### Exercise brief
Search the entries for the word "Honor" and pull out each line that has it.

(Modification records)

===============

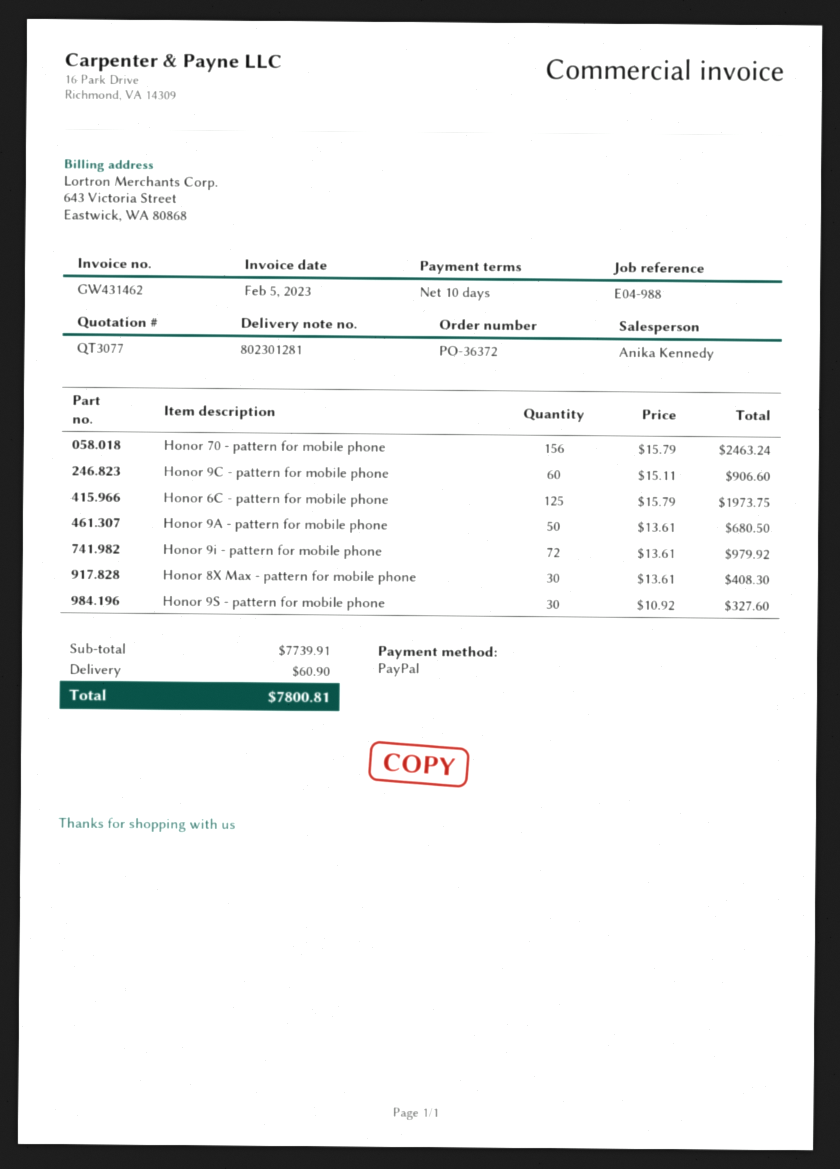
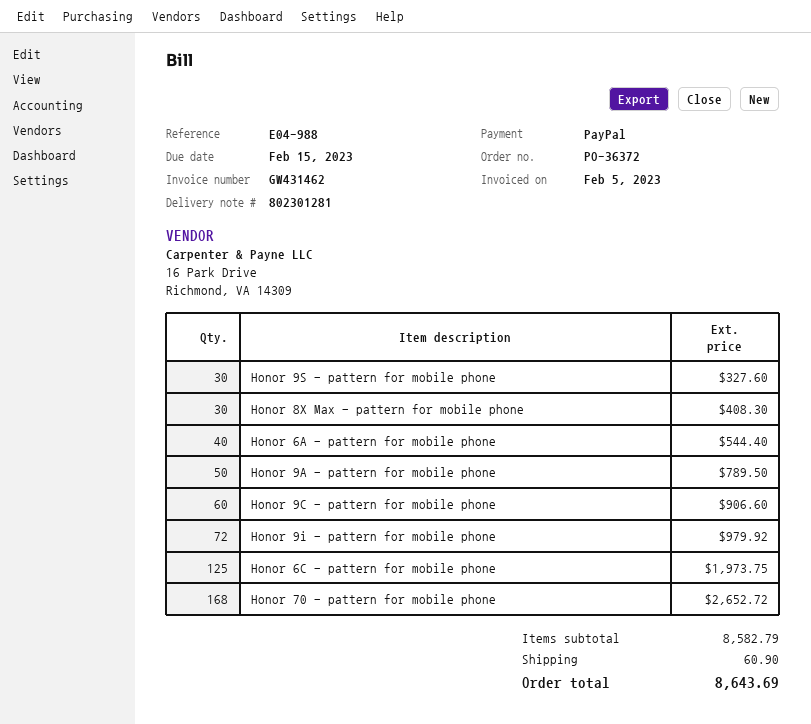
Honor 70 - pattern for mobile phone: 156 for 2463.24 -> 168 for 2652.72
Honor 9A - pattern for mobile phone: 50 for 680.50 -> 50 for 789.50
Honor 6A - pattern for mobile phone: none -> 40 for 544.40
subtotal: 7739.91 -> 8582.79
total: 7800.81 -> 8643.69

===============

### Your solution
Honor 70 - pattern for mobile phone: 156 for 2463.24 -> 168 for 2652.72
Honor 9A - pattern for mobile phone: 50 for 680.50 -> 50 for 789.50
Honor 6A - pattern for mobile phone: none -> 40 for 544.40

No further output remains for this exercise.